Introduction
ClickHouse has established itself as one of the leading columnar database management systems for analytical workloads, processing billions of rows in milliseconds. However, deploying a production-ready ClickHouse cluster comes with significant complexity — from configuring proper sharding and replication to optimizing system parameters for peak performance. In this technical deep-dive, I’ll walk through an enterprise-grade ClickHouse automation solution that eliminates deployment complexity while enabling hardware-aware configuration for optimal performance.

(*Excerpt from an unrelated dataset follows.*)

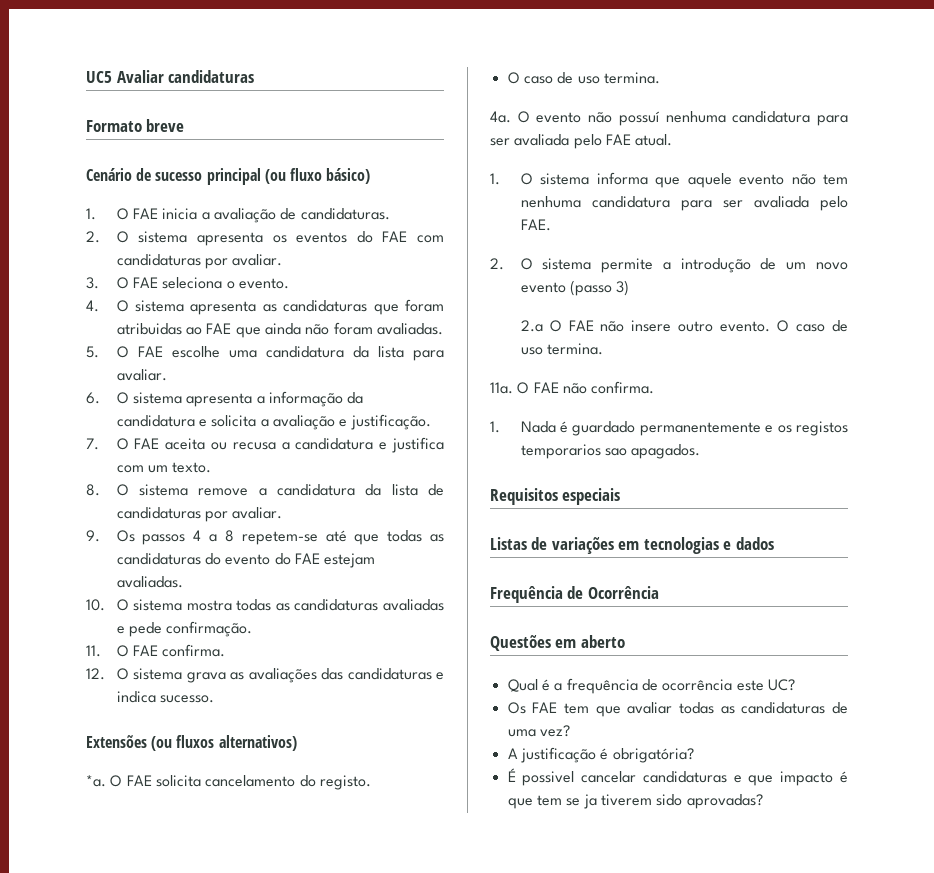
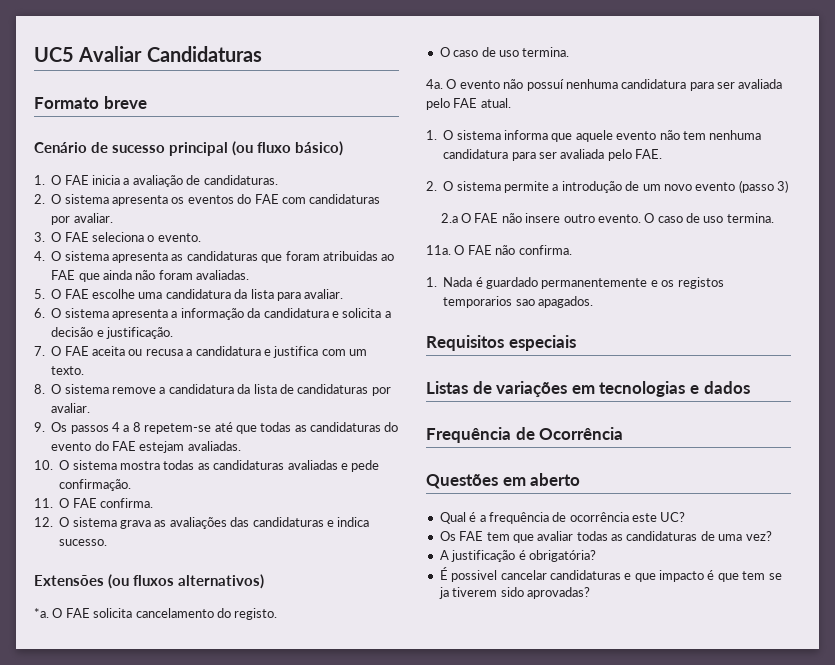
[168,70,255,83] candidaturas -> [146,46,262,62] Candidaturas
[272,415,335,430] avaliação -> [51,327,94,337] decisão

The automation solution we’ll explore allows engineers to deploy highly available, secure, and optimized ClickHouse clusters using a single configuration file and two commands. By the end of this article, you’ll understand how this Ansible project is structured, the key configurations it manages, and how it automatically tunes ClickHouse based on your hardware specifications.
Real-World Challenges in ClickHouse Deployment
Before diving into the solution, let’s understand the common challenges organizations face when deploying ClickHouse:
- Configuration Complexity: ClickHouse has hundreds of configuration parameters, many of which require careful tuning based on workload and hardware.
- Resource Optimization: Setting memory limits, cache sizes, and thread pools incorrectly can lead to performance issues or out-of-memory errors.
- High Availability Design: Implementing proper sharding and replication requires careful planning and configuration.
- Operational Readiness: Production deployments need comprehensive monitoring, backup solutions, and health checks.
- Security Implementation: Enterprise deployments require proper encryption, authentication, and authorization.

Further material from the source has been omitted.